- Brief
Please reproduce the data exactly and omit the pictures.

- Given records
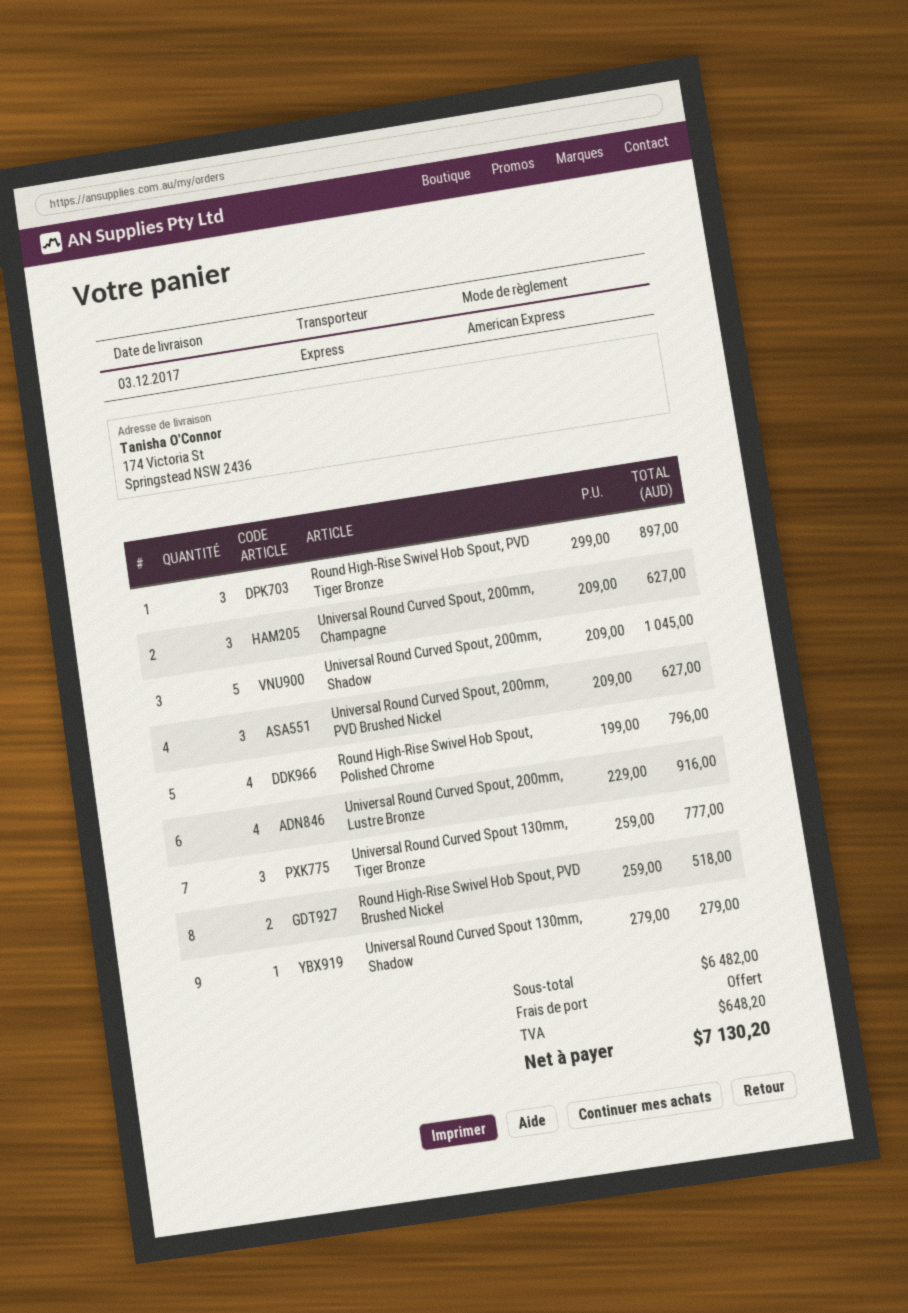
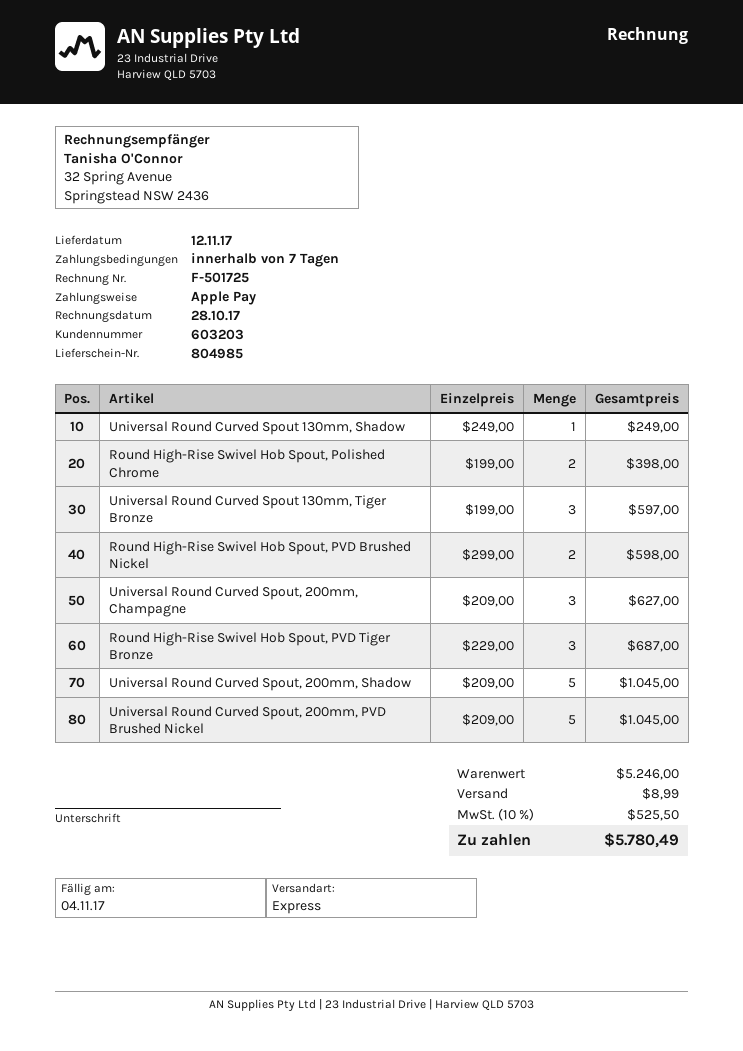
delivery date: 2017-12-03 -> 2017-11-12
payment method: American Express -> Apple Pay
Round High-Rise Swivel Hob Spout, PVD Tiger Bronze: 3 x 299.00 = 897.00 -> 3 x 229.00 = 687.00
Universal Round Curved Spout, 200mm, PVD Brushed Nickel: 3 x 209.00 = 627.00 -> 5 x 209.00 = 1045.00
Round High-Rise Swivel Hob Spout, Polished Chrome: 4 x 199.00 = 796.00 -> 2 x 199.00 = 398.00
Universal Round Curved Spout, 200mm, Lustre Bronze: 4 x 229.00 = 916.00 -> none
Universal Round Curved Spout 130mm, Tiger Bronze: 3 x 259.00 = 777.00 -> 3 x 199.00 = 597.00
Round High-Rise Swivel Hob Spout, PVD Brushed Nickel: 2 x 259.00 = 518.00 -> 2 x 299.00 = 598.00
Universal Round Curved Spout 130mm, Shadow: 1 x 279.00 = 279.00 -> 1 x 249.00 = 249.00
subtotal: 6482.00 -> 5246.00
shipping: 0.00 -> 8.99
tax: 648.20 -> 525.50
total: 7130.20 -> 5780.49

- Task output
delivery date: 2017-12-03 -> 2017-11-12
payment method: American Express -> Apple Pay
Round High-Rise Swivel Hob Spout, PVD Tiger Bronze: 3 x 299.00 = 897.00 -> 3 x 229.00 = 687.00
Universal Round Curved Spout, 200mm, PVD Brushed Nickel: 3 x 209.00 = 627.00 -> 5 x 209.00 = 1045.00
Round High-Rise Swivel Hob Spout, Polished Chrome: 4 x 199.00 = 796.00 -> 2 x 199.00 = 398.00
Universal Round Curved Spout, 200mm, Lustre Bronze: 4 x 229.00 = 916.00 -> none
Universal Round Curved Spout 130mm, Tiger Bronze: 3 x 259.00 = 777.00 -> 3 x 199.00 = 597.00
Round High-Rise Swivel Hob Spout, PVD Brushed Nickel: 2 x 259.00 = 518.00 -> 2 x 299.00 = 598.00
Universal Round Curved Spout 130mm, Shadow: 1 x 279.00 = 279.00 -> 1 x 249.00 = 249.00
subtotal: 6482.00 -> 5246.00
shipping: 0.00 -> 8.99
tax: 648.20 -> 525.50
total: 7130.20 -> 5780.49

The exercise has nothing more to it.